**Task brief**
Leaving out all images, return the entries below exactly.

**Supplied material**
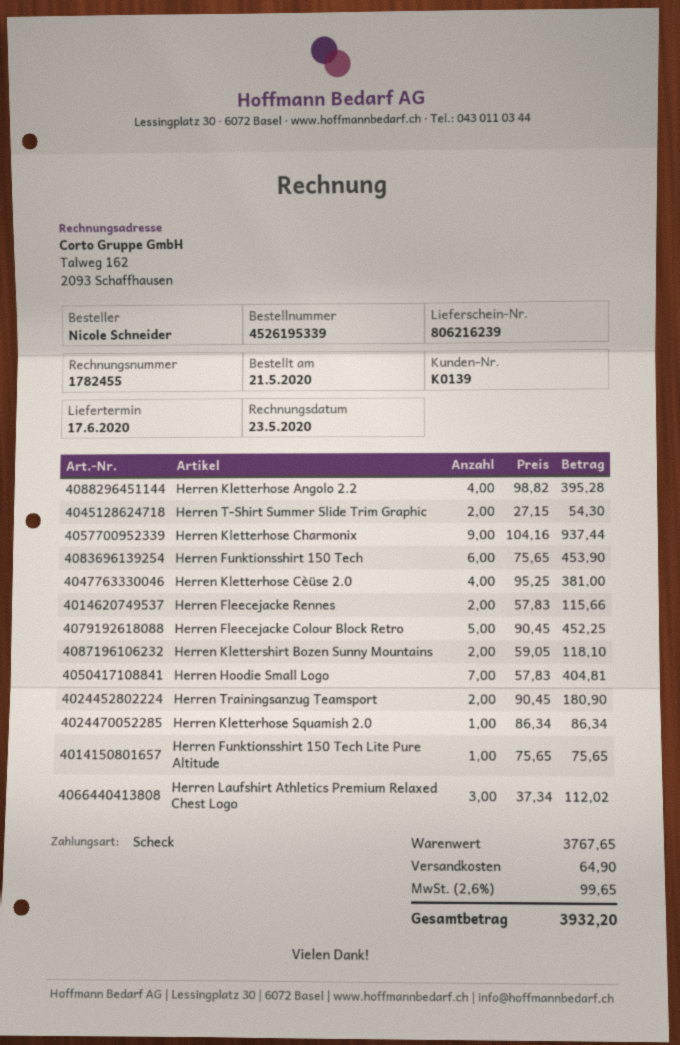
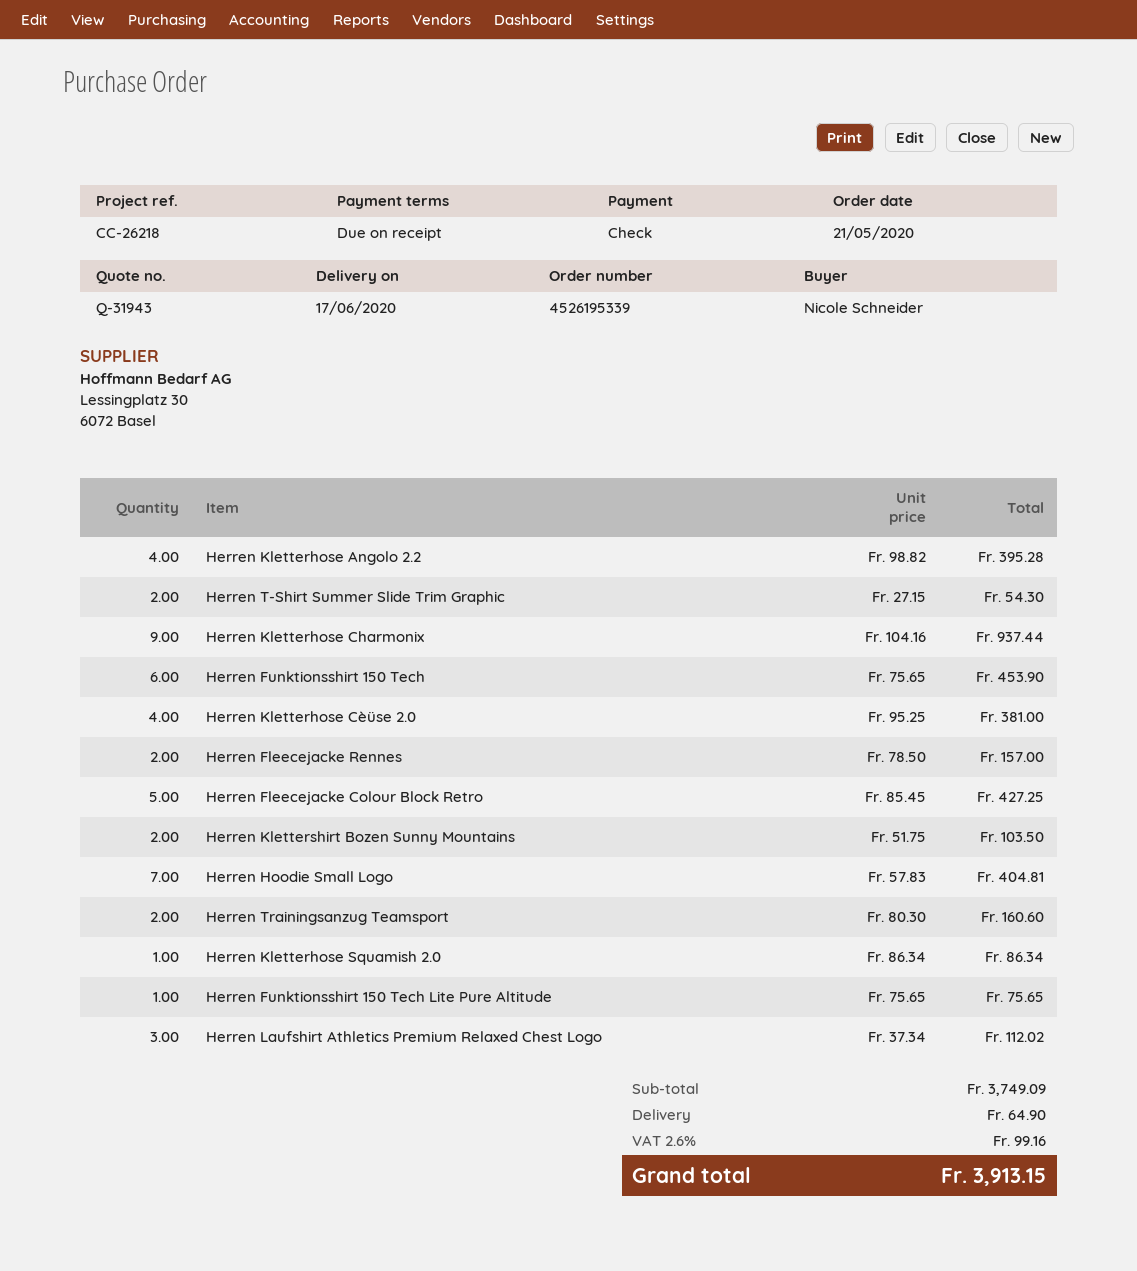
Herren Fleecejacke Rennes: 2 x 57.83 = 115.66 -> 2 x 78.50 = 157.00
Herren Fleecejacke Colour Block Retro: 5 x 90.45 = 452.25 -> 5 x 85.45 = 427.25
Herren Klettershirt Bozen Sunny Mountains: 2 x 59.05 = 118.10 -> 2 x 51.75 = 103.50
Herren Trainingsanzug Teamsport: 2 x 90.45 = 180.90 -> 2 x 80.30 = 160.60
subtotal: 3767.65 -> 3749.09
tax: 2.6% = 99.65 -> 2.6% = 99.16
total: 3932.20 -> 3913.15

**Output for this exercise**
Herren Fleecejacke Rennes: 2 x 57.83 = 115.66 -> 2 x 78.50 = 157.00
Herren Fleecejacke Colour Block Retro: 5 x 90.45 = 452.25 -> 5 x 85.45 = 427.25
Herren Klettershirt Bozen Sunny Mountains: 2 x 59.05 = 118.10 -> 2 x 51.75 = 103.50
Herren Trainingsanzug Teamsport: 2 x 90.45 = 180.90 -> 2 x 80.30 = 160.60
subtotal: 3767.65 -> 3749.09
tax: 2.6% = 99.65 -> 2.6% = 99.16
total: 3932.20 -> 3913.15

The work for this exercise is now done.